Tributo a um guerreiro

“Quaisquer sofrimentos que apareçam no caminho (…) se forem tomados no espírito correto, tornar-se-ão um meio para alcançar a vitória”.

Sri Auribindo
Magro, maltratado, bravo. Manco de uma pata traseira, soubemos que sobrevivera a um atropelamento quando novinho. Várias vezes o víamos preso numa garagem, sem alimentação, enquanto seu dono – um caseiro – desaparecia por dias da casa da qual deveria cuidar. Penalizada com o abandono nesses dias, mais de uma vez ousei ir até aquele cão para levar-lhe um prato de comida. Que ele comia com sofreguidão.

Até que o proprietário nos cedeu esse quase abandonado ser vivo.

Começou um longo período de adaptação. Nas primeiras semanas, para meu espanto, ele ainda voltava vez ou outra para a antiga casa. Até se acostumar ao novo lar, revelando um profundo apego de quem encontrou o bom abrigo. Doce, mas cumprindo a função de guardar como tão bem fazem os cães pastores. Ciumento, interpunha-se entre os outros animais, buscando com o próprio corpo a exclusividade do meu carinho. Grande, pedia colo como se pequenino fosse. Nessas horas, ganhava o apelido de “chato”.

Foi aos poucos que conquistou a confiança de minha Bonitinha, cadelinha com quem passou a dar longos passeios pela fazenda. E assim passou-se mais de ano de forte convivência.

Por questão de saúde, deixei de ir até lá por semanas. Quando voltei com Bonitinha, antevendo a alegria do reencontro dos dois, a triste notícia. Nosso chato cão Guerreiro perdera a guerra contra a morte. Teria sido um raio naquela noite de tempestade em que sumira? Animal peçonhento? Impossível saber.

Gente é gente, cães são cães. Descendentes dos lobos, territorialistas, escolhem seus donos a quem tratam como chefes da matilha. Não importa se saímos por uma hora ou um ano. No retorno, sempre a manifestação de esfuziante alegria do reencontro. Fidelidade e proteção.

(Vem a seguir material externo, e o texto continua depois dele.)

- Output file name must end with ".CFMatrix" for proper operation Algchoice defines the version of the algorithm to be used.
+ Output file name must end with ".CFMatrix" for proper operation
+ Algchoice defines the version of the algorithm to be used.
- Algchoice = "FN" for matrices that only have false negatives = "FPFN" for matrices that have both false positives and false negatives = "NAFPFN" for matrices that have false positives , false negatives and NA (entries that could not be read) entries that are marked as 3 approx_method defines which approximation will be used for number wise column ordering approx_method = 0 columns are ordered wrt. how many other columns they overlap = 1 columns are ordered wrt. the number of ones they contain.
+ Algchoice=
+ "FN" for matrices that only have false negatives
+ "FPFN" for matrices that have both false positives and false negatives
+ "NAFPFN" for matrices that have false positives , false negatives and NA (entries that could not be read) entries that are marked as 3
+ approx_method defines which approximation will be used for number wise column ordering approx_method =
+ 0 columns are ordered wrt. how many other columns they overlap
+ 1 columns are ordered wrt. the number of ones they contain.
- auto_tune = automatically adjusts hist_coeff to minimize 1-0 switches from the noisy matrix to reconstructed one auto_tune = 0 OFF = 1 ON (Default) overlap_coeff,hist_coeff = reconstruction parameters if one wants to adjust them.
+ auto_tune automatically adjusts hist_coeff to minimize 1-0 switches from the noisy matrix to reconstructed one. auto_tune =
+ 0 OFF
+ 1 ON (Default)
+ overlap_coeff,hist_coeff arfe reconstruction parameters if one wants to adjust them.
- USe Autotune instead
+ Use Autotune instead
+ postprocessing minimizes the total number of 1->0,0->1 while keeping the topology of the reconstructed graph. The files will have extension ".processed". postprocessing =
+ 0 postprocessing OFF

Guerreiro, que desde novo tanto lutou pela vida, foi-se sem dizer adeus. E, no entanto, deixou o rastro dessa fidelidade, alegria e amor sem medida.

Como será o céu dos caninos? São Francisco de guardador? Santa Clara no apoio? Quanto amor caberá nesse espaço? Retornará sua alma num novo animalzinho protetor, como acreditam os budistas? Virará estrela, como descrevem alguns grupos indígenas? Sei apenas, que – mesmo que curta e tão sofrida em seu início – sua presença, marcada pelo ingênuo amor dos animais, não foi em vão.

A história do belo cão Guerreiro torna-se mais uma lenda para iluminar a fazenda em sua vocação para o turismo rural e de aproximação com a natureza.